I completely agree with everything you said, both in this response and your response to Scrubbles. I also appreciate your long-form responses in both.
This is, however, the system in which we live. There is no ethical consumption under capitalism. Choosing to pay cash for big ticket items, real estate, and durable goods when other accounts/portfolios earn more interest than the financing… that’s just throwing money away. If your laddered certificates accounts earn >3.5% and you can get 0% or 1% automobile financing (and you need a vehicle where you live), I don’t think anyone would choose to burn that much liquidity.
Agreed. My options where I live are primarily rent or mortgage; there are intentional communities with equitable arrangements, but the waitlist is 5 to 10 years. And with rents here going up at about 8% to 12% per year, I chose the 3.7% mortgage. FWIW, most home sales in my area are industrial investors or second homes, which absolutely underscore your points regarding livability, financial violence, and <waving around> all this shit in which we live.
Again, fully agreed. Inflation is here. None of us are going to wish away inflation or predatory lending, because primate brain and “they” have our number. If one has interest rate arbitrage available, using it prudently leaves more disposable income, and therefore more time to strive for more equitable systems. For example, I am the treasurer for my regional timebank, and among my offered services are financial literacy, budgeting, and household bookkeeping. This won’t surprise you at all: it’s my most used offer (>100 hours used) and the number of people lacking these skills… it’s almost like this system is designed for a certain scope and scale of financial ignorance.
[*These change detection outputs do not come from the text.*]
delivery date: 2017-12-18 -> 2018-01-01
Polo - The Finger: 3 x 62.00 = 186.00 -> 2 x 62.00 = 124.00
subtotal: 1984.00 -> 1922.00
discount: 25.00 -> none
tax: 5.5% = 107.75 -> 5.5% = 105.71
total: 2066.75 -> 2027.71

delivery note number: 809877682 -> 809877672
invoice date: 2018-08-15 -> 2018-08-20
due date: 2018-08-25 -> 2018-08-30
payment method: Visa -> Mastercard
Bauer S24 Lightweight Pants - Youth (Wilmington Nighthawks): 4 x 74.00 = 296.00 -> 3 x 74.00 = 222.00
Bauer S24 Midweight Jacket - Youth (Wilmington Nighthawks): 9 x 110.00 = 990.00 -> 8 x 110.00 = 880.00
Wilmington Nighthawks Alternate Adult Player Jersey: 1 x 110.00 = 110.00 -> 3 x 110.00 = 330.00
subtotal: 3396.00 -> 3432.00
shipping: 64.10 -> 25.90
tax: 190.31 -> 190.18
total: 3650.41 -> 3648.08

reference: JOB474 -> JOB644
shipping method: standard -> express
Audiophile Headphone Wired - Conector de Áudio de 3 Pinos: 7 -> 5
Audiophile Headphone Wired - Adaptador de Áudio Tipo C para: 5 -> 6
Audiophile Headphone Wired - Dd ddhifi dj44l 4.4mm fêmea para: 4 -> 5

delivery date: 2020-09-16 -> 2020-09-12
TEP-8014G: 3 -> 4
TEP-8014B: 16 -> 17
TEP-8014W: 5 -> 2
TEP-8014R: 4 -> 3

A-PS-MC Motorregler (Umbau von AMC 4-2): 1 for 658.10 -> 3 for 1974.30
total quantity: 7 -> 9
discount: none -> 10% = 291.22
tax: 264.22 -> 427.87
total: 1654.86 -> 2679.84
Well hey, you’re actually doing some effective harm mitigation and working to provide a framework of alternatives!
That is actually commendable, I tip my proverbial hat to that.
I used to work at a nonprofit serving the homeless and at risk of becoming homeless… after enough years inside a few Fortune 500 companies showed me the true extent of the horror.
Sadly I got badly maimed and am almost a year into full time at home physical therapy… progress is real, but slow.
Had to move to the middle of nowhere to find somewhere I could afford to rent off of just SSDI.
But anyway, yes, it is very much obviously intentional that we have a lack of financial literacy and at this point just general literacy:
The Republicans have been doing everything they can for my entire lifetime thus far to destroy public education, and it is working.